Comment évoquer la saison du MHSC sans parler des énormes cartons que le club a infligé à ses adversaires ? Du moins, à ses adversaires dont le niveau est sensiblement inférieur. Avec Lena Petermann, meilleure marqueuse du club, qui en plante neuf et Valérie Gauvin qui en inscrit huit, l’attaque du MHSC ne pouvait que performer. Sans oublier Clarisse Le Bihan, Marie-Charlotte Léger ou encore Sarah Puntigam, qui ont également apporté leur pierre à l’édifice. Dans un nouveau système de jeu, cette attaque s’est aussi éteinte par moment, dans les matchs plus intenses. Au total, Montpellier a inscrit 39 buts en 16 rencontres, pointant à la troisième place des meilleures attaques. Pour contrebalancer cela, le club en a encaissé 18, soit la quatrième meilleure défense.

Un bilan mitigé

Une saison interrompue, qui n’a pas pu aller à son terme certes, mais qui reste loin des standards du club ces dernières années. Avec une fin de calendrier compliquée (Bordeaux, Guingamp et le PSG notamment), le podium aurait été difficilement rattrapable. Au final, le MHSC termine à sept points du podium. Un résultat qui ne satisfait pas les attentes des dirigeants. C’est pourquoi, pour reproduire une saison à plus de 50 points comme c’était le cas avant 2018, le club a pris la décision de fortement se renforcer durant l’intersaison. Une décision nécessaire au vu du bilan du dernier exercice, mais aussi au vu des départs parmi lesquels celui de Sakina Karchaoui. L’une des toutes meilleures joueuses du club a décidé de passer un cap en s’engageant avec l’Olympique Lyonnais. Valérie Gauvin s’est de son côté engagée avec Everton.

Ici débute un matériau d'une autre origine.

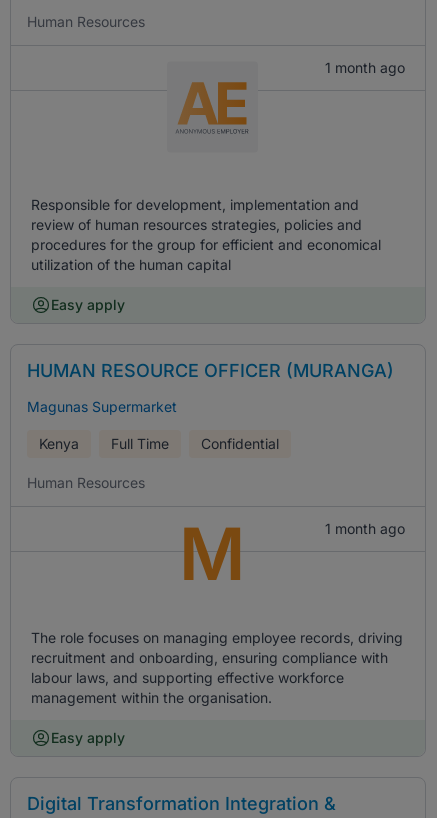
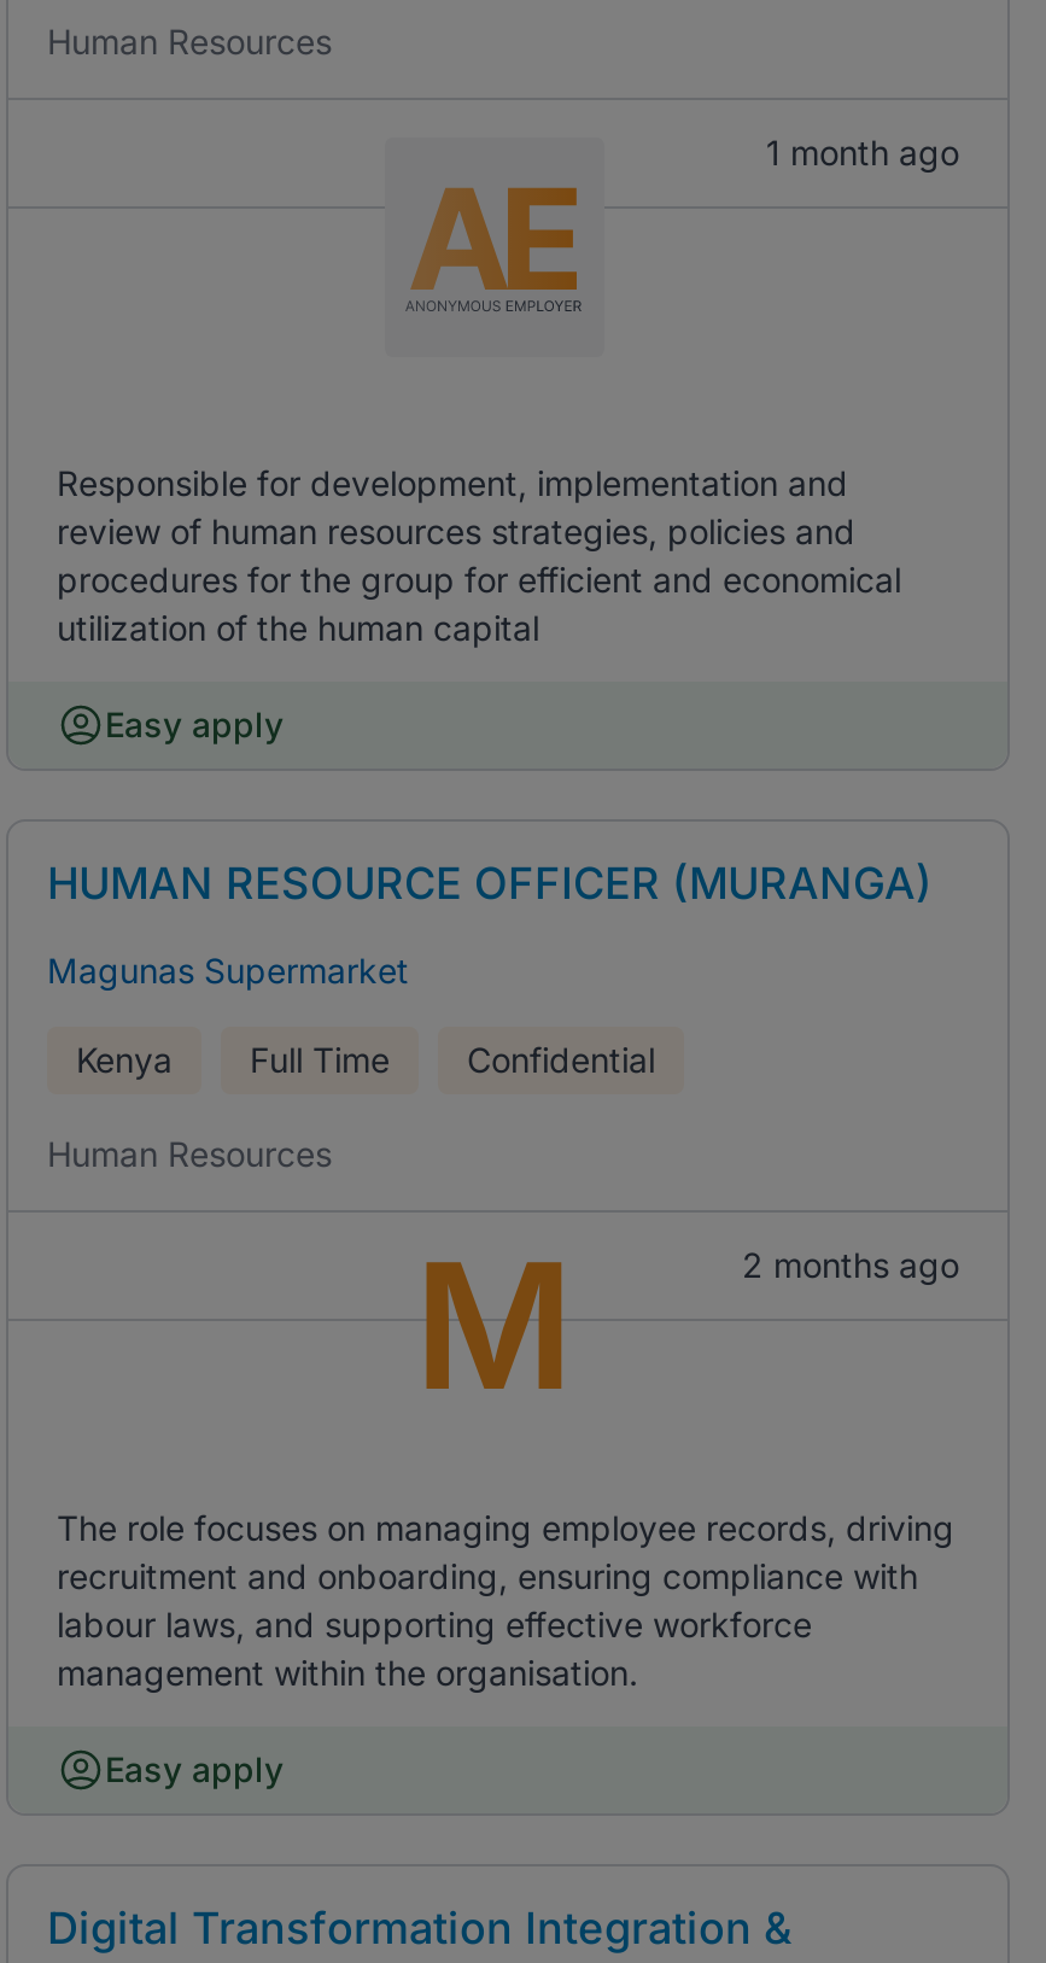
[325,520,405,537] 1 month ago -> [742,1244,959,1285] 2 months ago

Entre jeunesse et expérience, le MHSC s’est renforcé à tous les niveaux et se prépare pour la saison 2020/21 dans l’optique de toujours se rapprocher du niveau des mastodontes du Championnat de France. Pour cela, la régularité va devoir être au rendez-vous, tout en continuant de dominer lors des matchs dont l’enjeu est moindre.